What you can do is to run some experiments on the
existing dump.
How many cases are there where ''''' is hard to resolve? Did
anybody count?
It is of course possible to write articles with unbalanced
apostrophes. If I write '''hey'' it will render as
'<i>hey</i>,
and that's also how a conversion program should leave it. How many
such user mistakes are there in the current dump?
I can't answer that question for a current dump, but I can answer it
for a dump of EN that's about 15 months old (this was done as part of
http://en.wikipedia.org/wiki/Wikipedia:WikiProject_Wiki_Syntax ).
The formats and figures are shown below, and I've added examples to
show a single line that would cause it to be logged (assuming the rest
of the wikitext in that article is well-formed). Basically they're all
about _balance_ - if you open a bit of paired syntax, you should close
it.
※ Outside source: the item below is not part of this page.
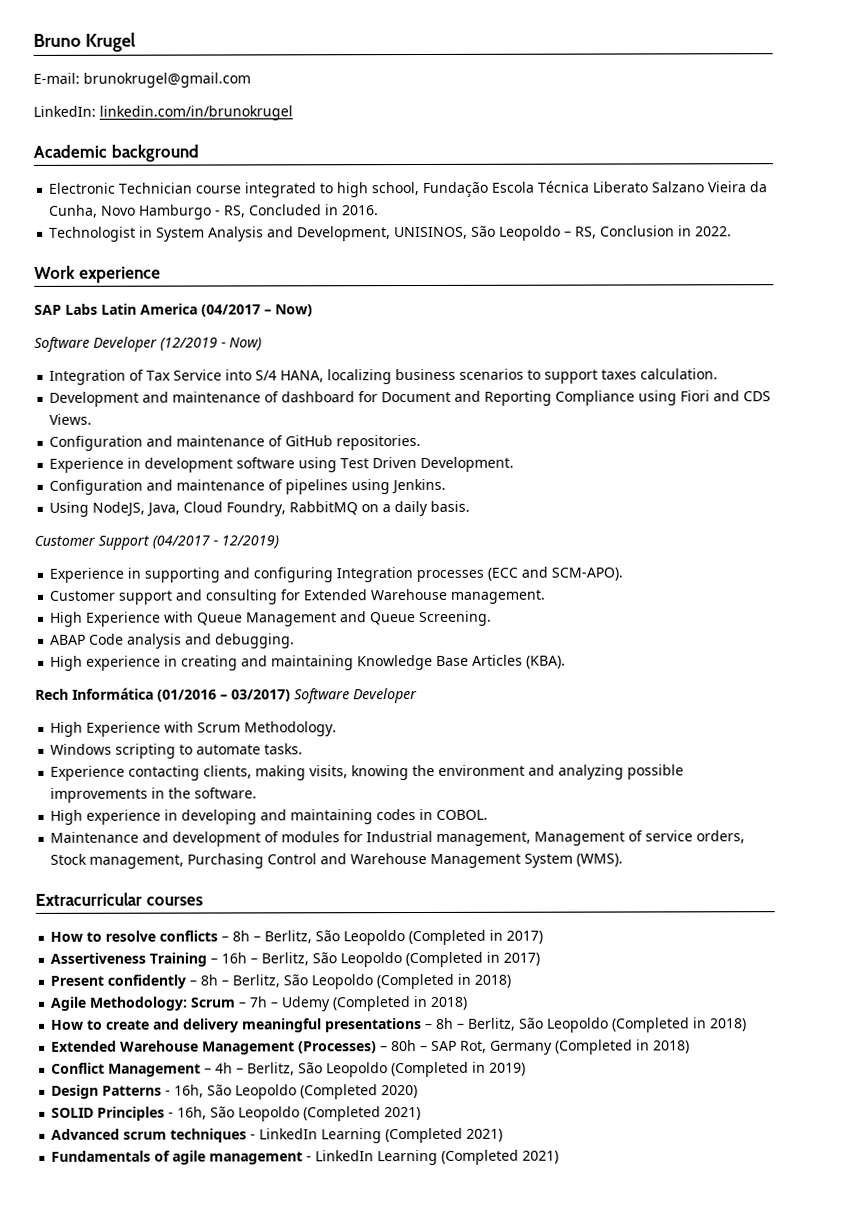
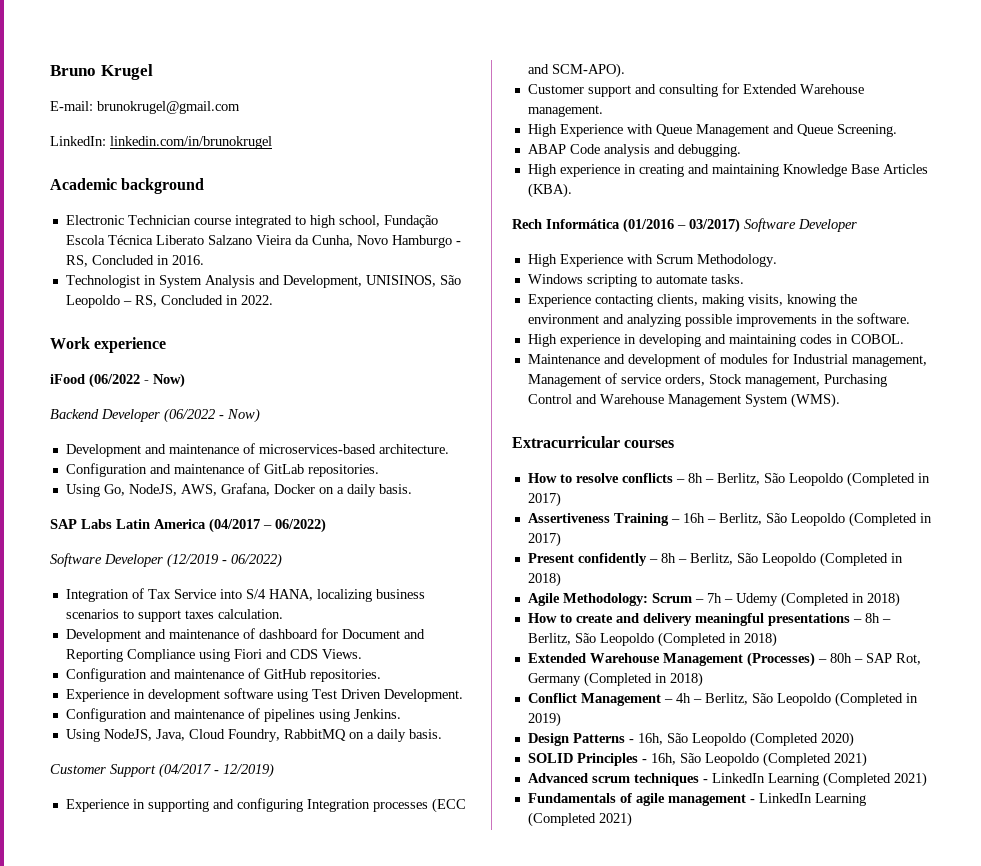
[600,225,676,237] Conclusion -> [160,295,223,305] Concluded
(161, 274) none -> [50,373,185,388] [50,408,260,423] [65,443,449,457] [65,463,379,477] [65,483,412,497] // iFood (06/2022 - Now) // Backend Developer (06/2022 - Now) // Development and maintenance of microservices-based architecture. // Configuration and maintenance of GitLab repositories. // Using Go, NodeJS, AWS, Grafana, Docker on a daily basis.
[275,304,313,317] Now) -> [275,518,326,533] 06/2022)
[229,337,262,351] Now) -> [231,553,282,568] 06/2022)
Some syntaxes must be closed on the same line (e.g. ''' ), and some
must be closed in the same article (e.g. {| ).
Note however that these figures are from only a few months after a
previous run (I think - it *was* a while ago), so the figures for
now I'm guestimating would be between 2 and 4 times higher - because
it's been so long since it was last done, and because there
are probably more contributions now, and "wikitext format errors
introduced" is probably directly proportional to the number of
contributions.
----------------------------------------------
mysql> select format, count(*) as count from malformed_page group by format order by
count desc;
+-------------------------+-------+
| format | count |
+-------------------------+-------+
| '' | 7161 | example: this is a ''test
| ''' | 1248 | example: this is a '''test
| '' and ''' | 1155 | example: this is a
'''test''
| ''' and '' | 1091 | example: this is a
''test'''
| ] | 587 | example: this is a] test
| [ and ]] | 507 | example: this is a [test]]
| ]] | 417 | example: this is a test]]
| [[ | 413 | example: this is a [[test
| [ | 372 | example: this is [a test
| [[ and ] | 347 | example: this is a [[test]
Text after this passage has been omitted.